**Given information**
-=-=-=-=-

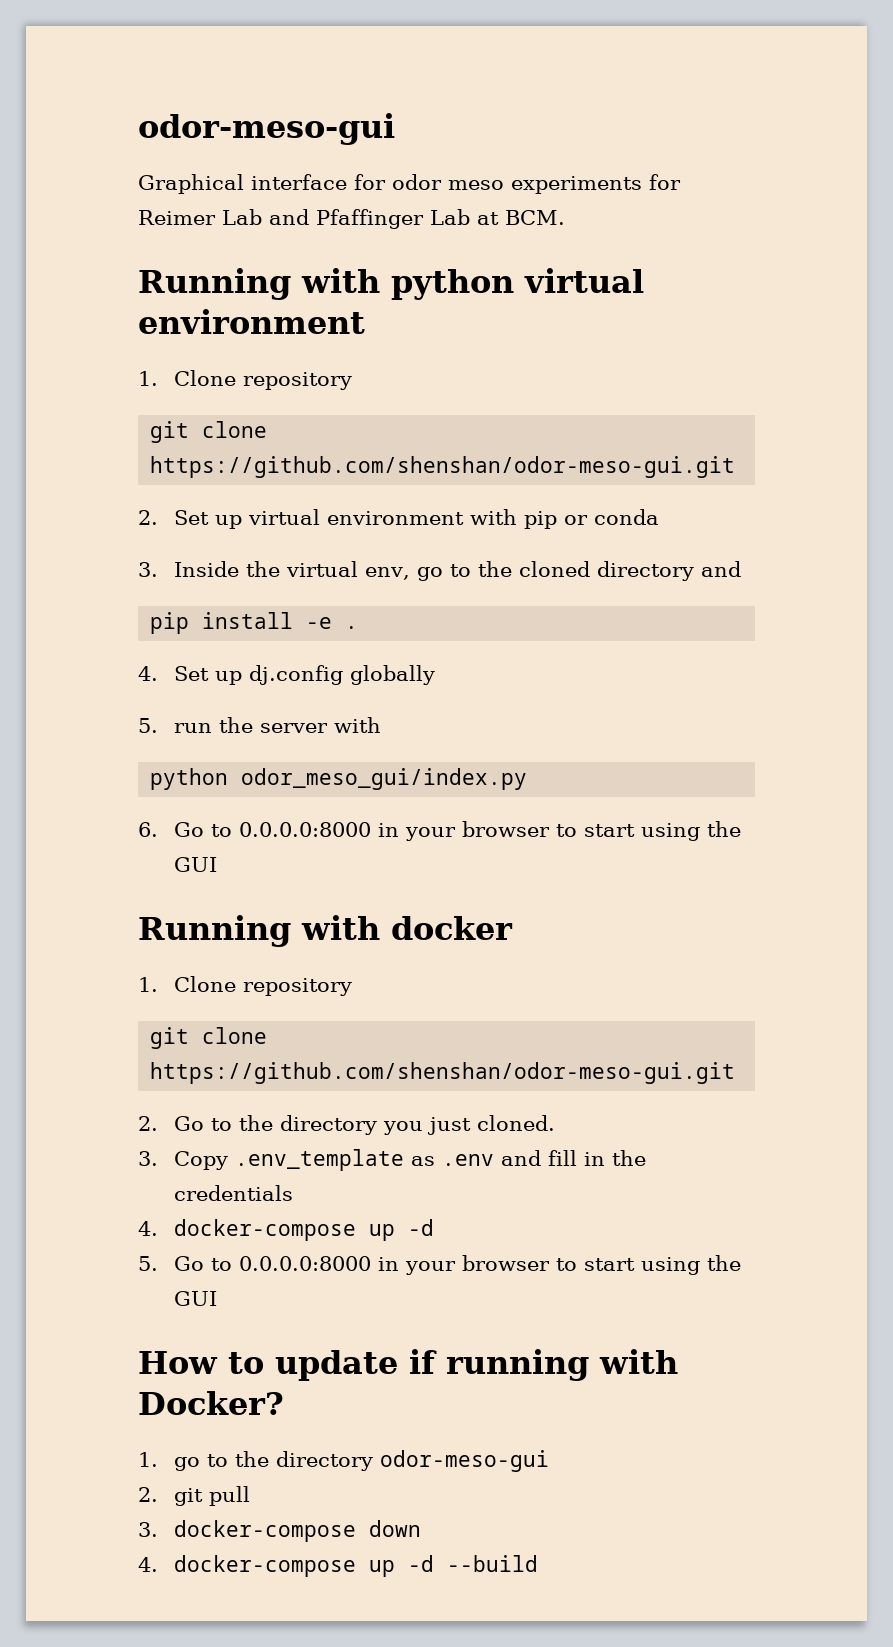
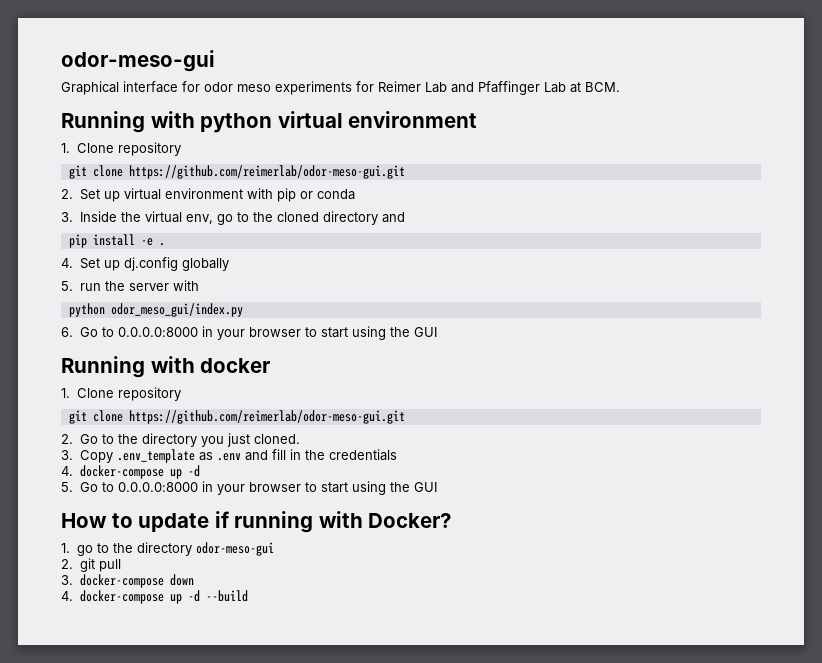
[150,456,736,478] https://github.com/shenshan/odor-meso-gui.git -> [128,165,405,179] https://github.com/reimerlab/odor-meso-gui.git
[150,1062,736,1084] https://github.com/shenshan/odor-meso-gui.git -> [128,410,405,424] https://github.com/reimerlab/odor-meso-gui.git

-=-=-=-=-

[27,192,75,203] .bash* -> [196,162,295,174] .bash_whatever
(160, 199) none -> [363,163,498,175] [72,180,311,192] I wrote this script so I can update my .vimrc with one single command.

-=-=-=-=-

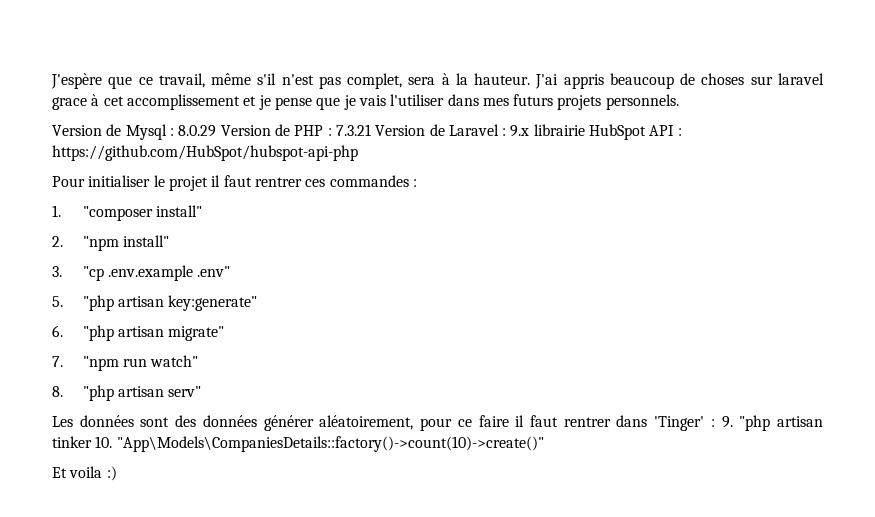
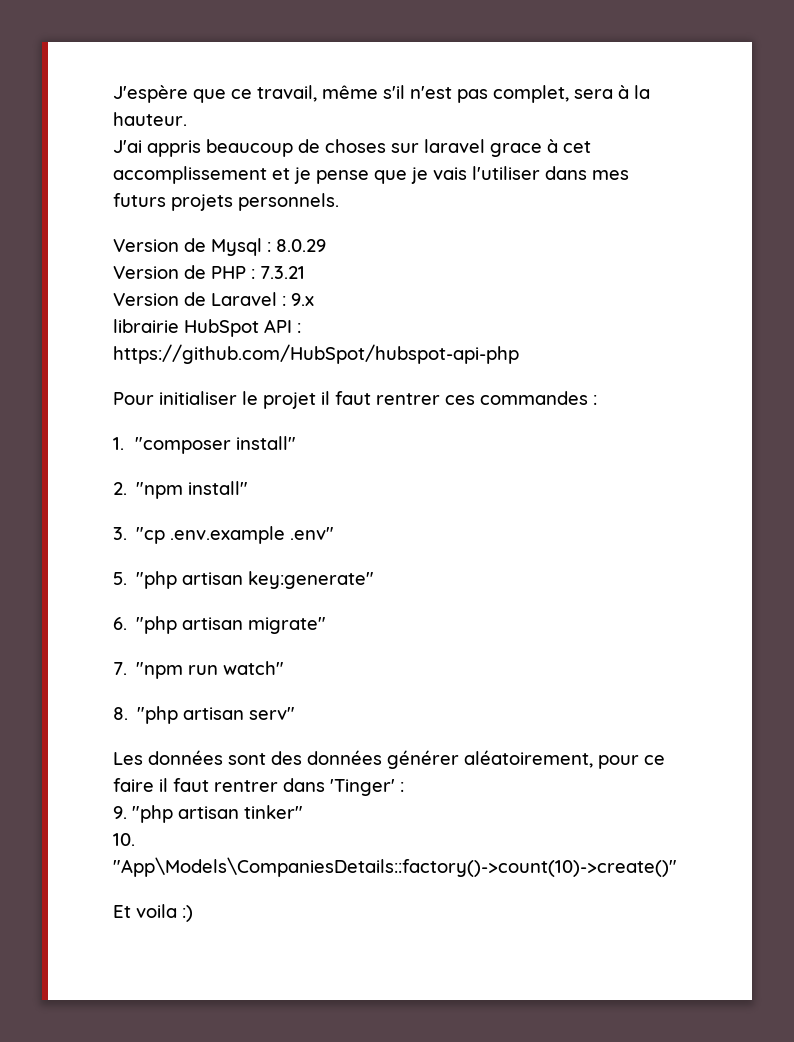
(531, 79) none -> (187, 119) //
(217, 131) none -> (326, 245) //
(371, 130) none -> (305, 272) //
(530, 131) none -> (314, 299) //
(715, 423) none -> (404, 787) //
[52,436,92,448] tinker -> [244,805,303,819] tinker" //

-=-=-=-=-

**Try it**
Return, from the entries, each line that holds "reimerlab".

**Written solution**
[150,456,736,478] https://github.com/shenshan/odor-meso-gui.git -> [128,165,405,179] https://github.com/reimerlab/odor-meso-gui.git
[150,1062,736,1084] https://github.com/shenshan/odor-meso-gui.git -> [128,410,405,424] https://github.com/reimerlab/odor-meso-gui.git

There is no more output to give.